In the present study, we investigated how the ΔmglA mutant of LVS coped with oxidative stress. To this end, the accumulation of oxidized proteins in LVS and ΔmglA during growth was assessed and it was further tested if growth under microaerobic conditions affected oxidative stress parameters.
Francisella tularensis LVS, FSC155, was obtained from the American Type Culture Collection (ATCC 29684). The ΔmglA mutant of LVS has been described previously [7,19]. For complementation in trans, the intact mglA gene was amplified by PCR and cloned to pKK289Km , resulting in plasmid pKK289Km mglA. The resulting plasmid was then introduced into ΔmglA by cryotransformation and the resulting strain designated FUU301. The katG mutant has been previously described .
For liquid cultures, the F. tularensis strains were placed on McLeod agar plates (MC plates) that were incubated overnight under aerobic (20% O2 + 0.05% CO2) or microaerobic condition (10% O2 + 10% CO2) in an incubator with O2 + CO2 control (Sanyo, Loughborough, UK). Bacteria from these plates were suspended in the Chamberlain's chemically defined medium (CDM), or in iron-depleted CDM (C-CDM), to an optical density at A600 nm (OD600) of ≈ 0.15. The latter media was used for depletion of the internal iron pool of the bacteria and was prepared as described previously . The cultures were incubated overnight at 37°C and a rotation of 200 rpm under aerobic or microaerobic conditions. Thereafter, cultures were diluted in fresh CDM to an OD600 of 0.2 and cultivated as described above in the respective milieu. Iron-depleted bacteria were diluted in C-CDM to which 1,000 ng/ml FeSO4 had been added. Dilution and handling of the bacteria during the experiment were performed aerobically. Samples from these cultures were used to measure the levels of oxidized proteins, catalase activity, iron pool, gene expression and susceptibility to H2O2 of the bacteria.
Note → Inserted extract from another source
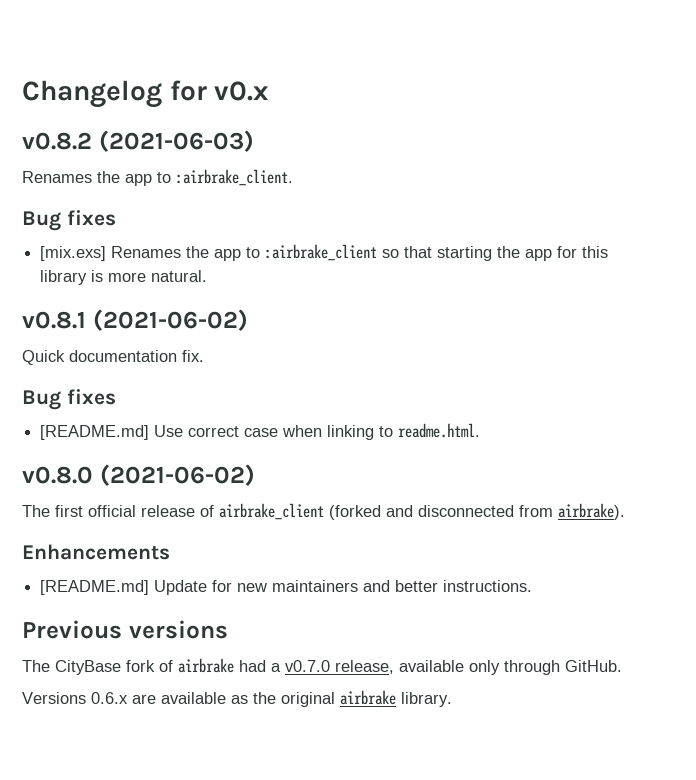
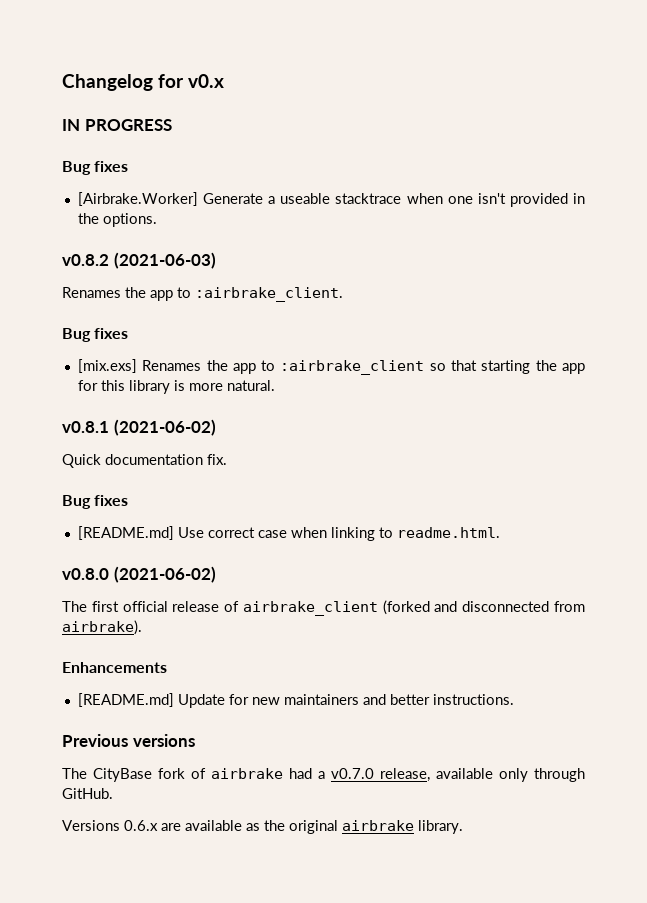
(270, 91) none -> [62,119,172,131] [62,161,129,175] [77,192,585,207] [77,213,157,227] // IN PROGRESS // Bug fixes // [Airbrake.Worker] Generate a useable stacktrace when one isn't provided in the options.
For growth test on solid medium, the F. tularensis strains were richly streaked on MC plates that were incubated in 37°C and 5% CO2 over night. Bacteria were harvested, serially diluted in PBS and 100 μl of a dilution estimated to give approximately 100 colony forming units per plate were evenly spread on MC plates. The plates were incubated at 37°C in an aerobic or microaerobic milieu and the colony size scored after 2, 3, and 6 days of incubation.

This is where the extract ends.